Give the listing again word for word, excluding the pictures it contains.

RECORD SET:
= = = = =
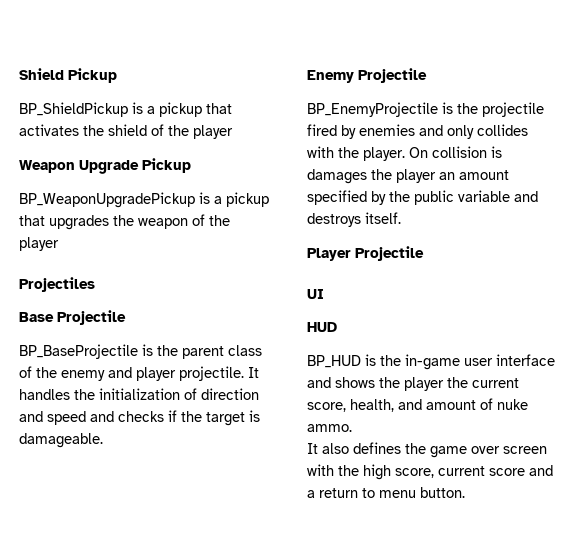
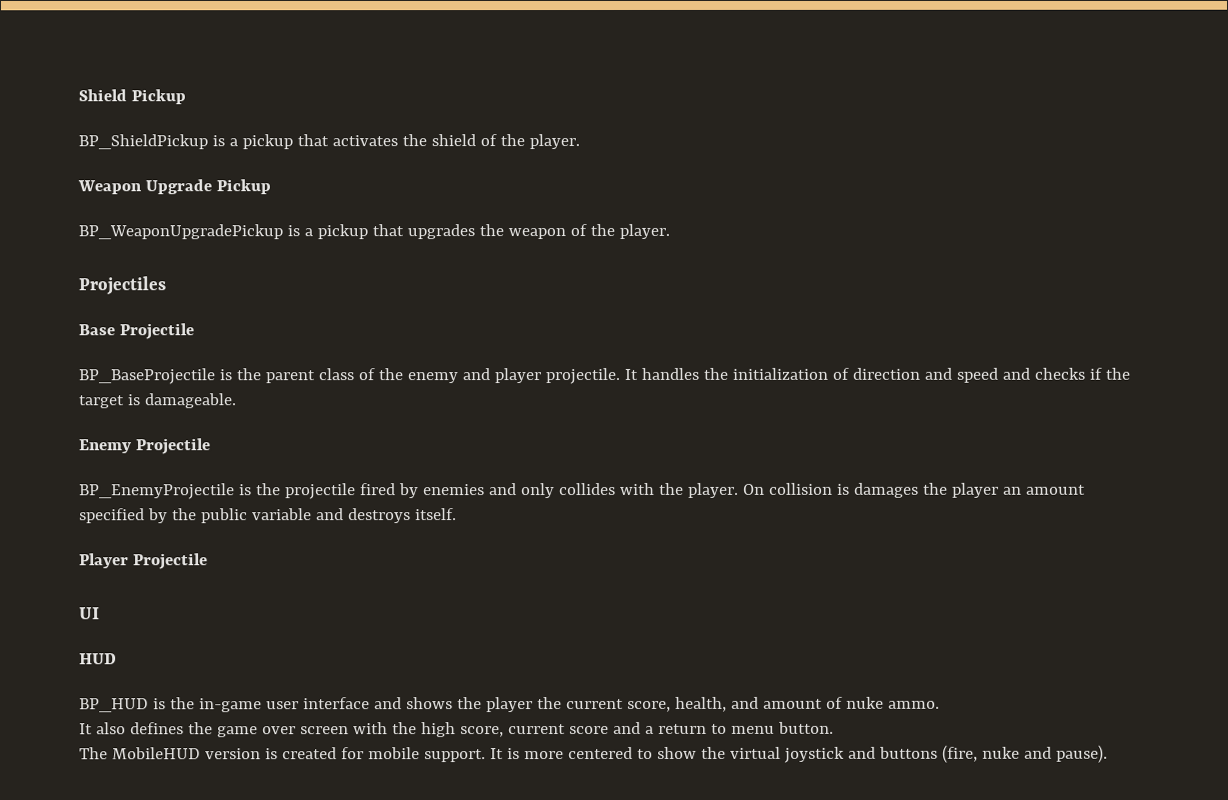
[193,125,233,139] player -> [528,134,580,150] player.
[19,237,59,251] player -> [618,223,670,239] player.
(465, 492) none -> [79,744,1108,763] // The MobileHUD version is created for mobile support. It is more centered to show the virtual joystick and buttons (fire, nuke and pause).

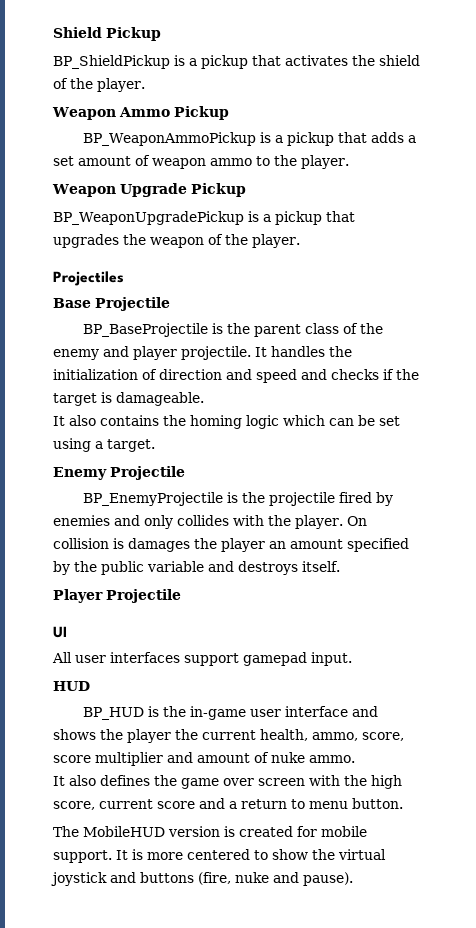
(580, 142) none -> [52,106,229,120] [82,132,416,146] [53,155,349,169] // Weapon Ammo Pickup // BP_WeaponAmmoPickup is a pickup that adds a set amount of weapon ammo to the player.
(237, 401) none -> [53,415,400,429] [53,438,155,452] // It also contains the homing logic which can be set using a target.
(100, 613) none -> [52,652,352,666] // All user interfaces support gamepad input.
[626,696,727,712] score, health, -> [260,729,404,741] [53,752,163,766] health, ammo, score, score multiplier

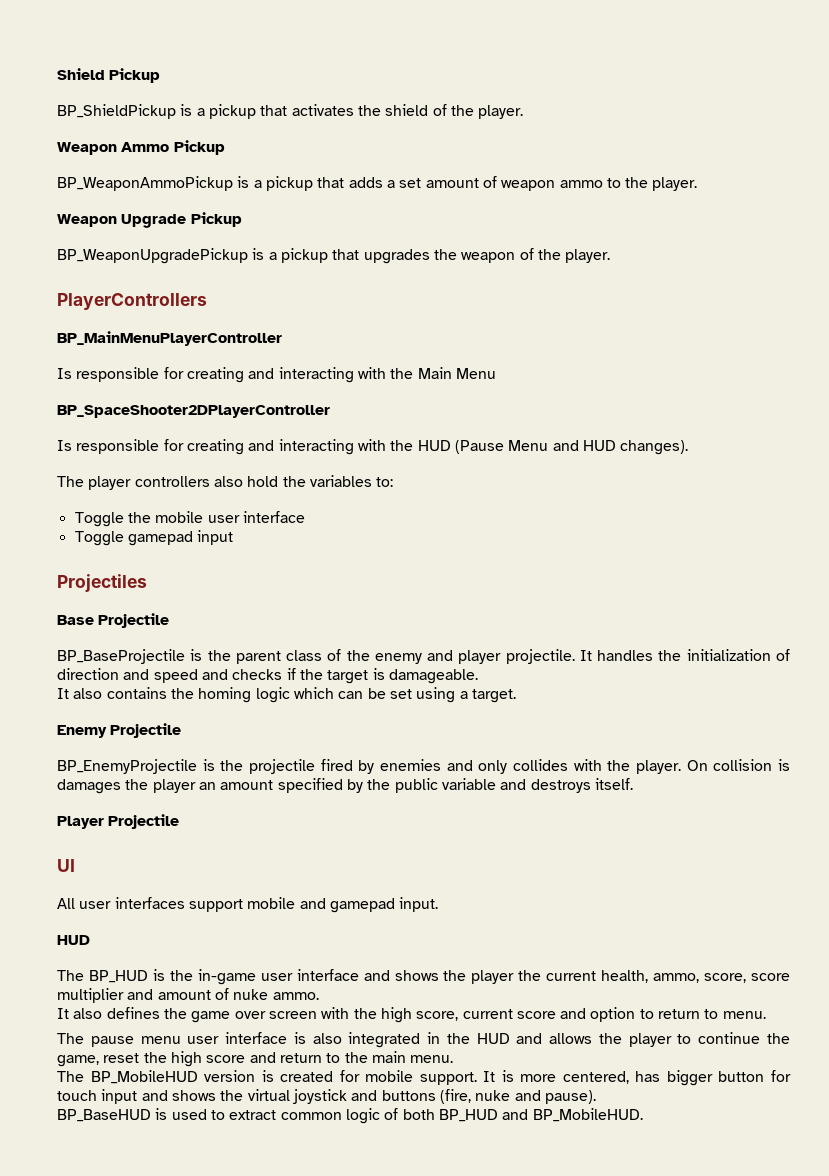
(300, 241) none -> [57,293,207,310] [57,331,282,346] [57,367,496,383] [57,405,330,418] [57,439,689,455] [57,475,394,490] [74,511,305,527] [74,530,234,546] // PlayerControllers // BP_MainMenuPlayerController // Is responsible for creating and interacting with the Main Menu // BP_SpaceShooter2DPlayerController // Is responsible for creating and interacting with the HUD (Pause Menu and HUD changes). // The player controllers also hold the variables to: // Toggle the mobile user interface // Toggle gamepad input
(239, 659) none -> [247,897,326,909] mobile and
(90, 686) none -> [57,970,84,981] The
[229,798,403,809] [53,826,165,837] a return to menu button. // The MobileHUD -> [590,1007,766,1022] [57,1032,790,1048] [57,1051,454,1067] [57,1070,198,1084] option to return to menu. // The pause menu user interface is also integrated in the HUD and allows the player to continue the game, reset the high score and return to the main menu. // The BP_MobileHUD
[187,849,308,860] centered to show -> [562,1070,791,1086] [57,1089,216,1104] centered, has bigger button for touch input and shows
(353, 879) none -> [57,1108,643,1124] // BP_BaseHUD is used to extract common logic of both BP_HUD and BP_MobileHUD.

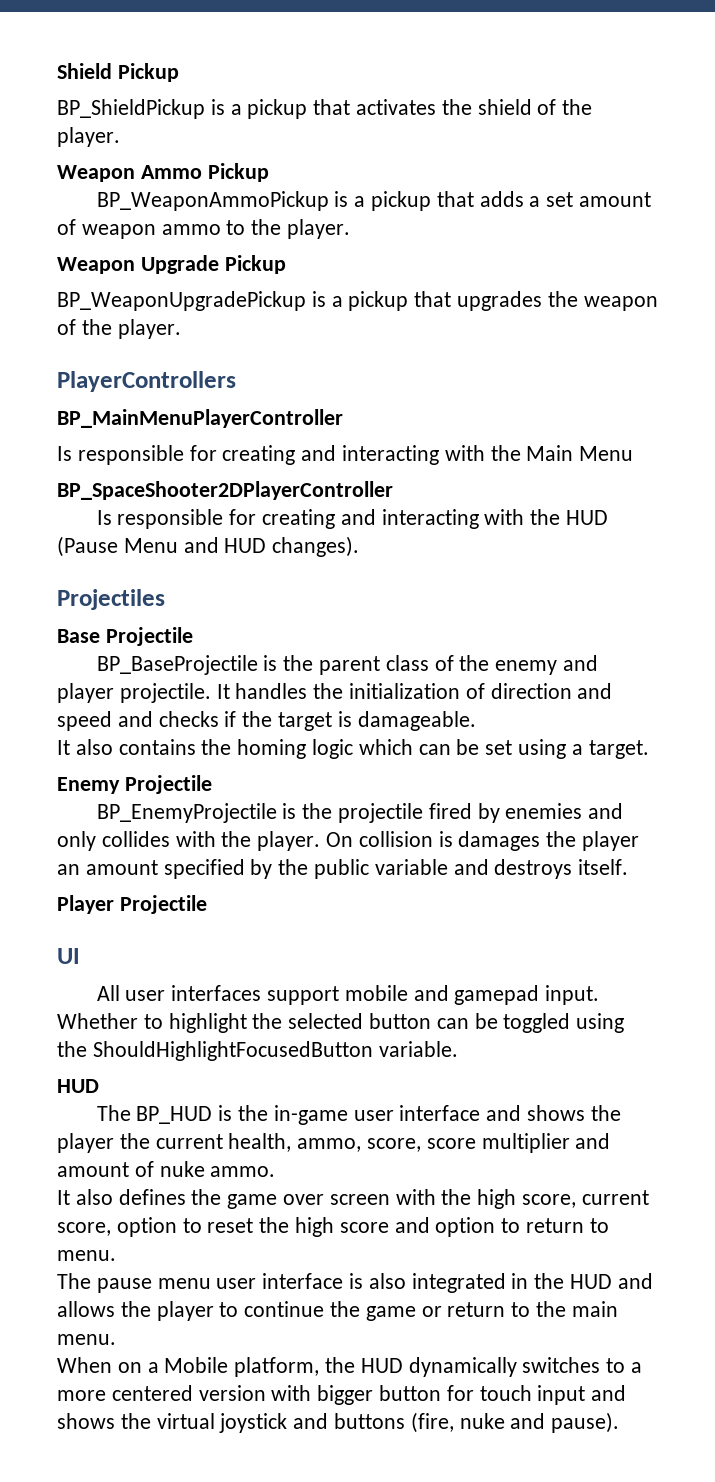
[57,475,394,490] [74,511,305,527] [74,530,234,546] // The player controllers also hold the variables to: // Toggle the mobile user interface // Toggle gamepad input -> (360, 546) none
(439, 904) none -> [57,1013,625,1033] [57,1041,458,1061] Whether to highlight the selected button can be toggled using the ShouldHighlightFocusedButton variable.
(513, 1014) none -> [57,1217,335,1237] score, option to reset the high
[57,1051,276,1067] game, reset the high score and -> [365,1306,442,1321] game or
[57,1070,661,1085] The BP_MobileHUD version is created for mobile support. It is more centered, has -> [57,1357,643,1377] [57,1385,312,1401] When on a Mobile platform, the HUD dynamically switches to a more centered version with
[57,1108,643,1124] // BP_BaseHUD is used to extract common logic of both BP_HUD and BP_MobileHUD. -> (620, 1422) none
= = = = =
SOLUTION TO THIS TASK:
[193,125,233,139] player -> [528,134,580,150] player.
[19,237,59,251] player -> [618,223,670,239] player.
(465, 492) none -> [79,744,1108,763] // The MobileHUD version is created for mobile support. It is more centered to show the virtual joystick and buttons (fire, nuke and pause).

(580, 142) none -> [52,106,229,120] [82,132,416,146] [53,155,349,169] // Weapon Ammo Pickup // BP_WeaponAmmoPickup is a pickup that adds a set amount of weapon ammo to the player.
(237, 401) none -> [53,415,400,429] [53,438,155,452] // It also contains the homing logic which can be set using a target.
(100, 613) none -> [52,652,352,666] // All user interfaces support gamepad input.
[626,696,727,712] score, health, -> [260,729,404,741] [53,752,163,766] health, ammo, score, score multiplier

(300, 241) none -> [57,293,207,310] [57,331,282,346] [57,367,496,383] [57,405,330,418] [57,439,689,455] [57,475,394,490] [74,511,305,527] [74,530,234,546] // PlayerControllers // BP_MainMenuPlayerController // Is responsible for creating and interacting with the Main Menu // BP_SpaceShooter2DPlayerController // Is responsible for creating and interacting with the HUD (Pause Menu and HUD changes). // The player controllers also hold the variables to: // Toggle the mobile user interface // Toggle gamepad input
(239, 659) none -> [247,897,326,909] mobile and
(90, 686) none -> [57,970,84,981] The
[229,798,403,809] [53,826,165,837] a return to menu button. // The MobileHUD -> [590,1007,766,1022] [57,1032,790,1048] [57,1051,454,1067] [57,1070,198,1084] option to return to menu. // The pause menu user interface is also integrated in the HUD and allows the player to continue the game, reset the high score and return to the main menu. // The BP_MobileHUD
[187,849,308,860] centered to show -> [562,1070,791,1086] [57,1089,216,1104] centered, has bigger button for touch input and shows
(353, 879) none -> [57,1108,643,1124] // BP_BaseHUD is used to extract common logic of both BP_HUD and BP_MobileHUD.

[57,475,394,490] [74,511,305,527] [74,530,234,546] // The player controllers also hold the variables to: // Toggle the mobile user interface // Toggle gamepad input -> (360, 546) none
(439, 904) none -> [57,1013,625,1033] [57,1041,458,1061] Whether to highlight the selected button can be toggled using the ShouldHighlightFocusedButton variable.
(513, 1014) none -> [57,1217,335,1237] score, option to reset the high
[57,1051,276,1067] game, reset the high score and -> [365,1306,442,1321] game or
[57,1070,661,1085] The BP_MobileHUD version is created for mobile support. It is more centered, has -> [57,1357,643,1377] [57,1385,312,1401] When on a Mobile platform, the HUD dynamically switches to a more centered version with
[57,1108,643,1124] // BP_BaseHUD is used to extract common logic of both BP_HUD and BP_MobileHUD. -> (620, 1422) none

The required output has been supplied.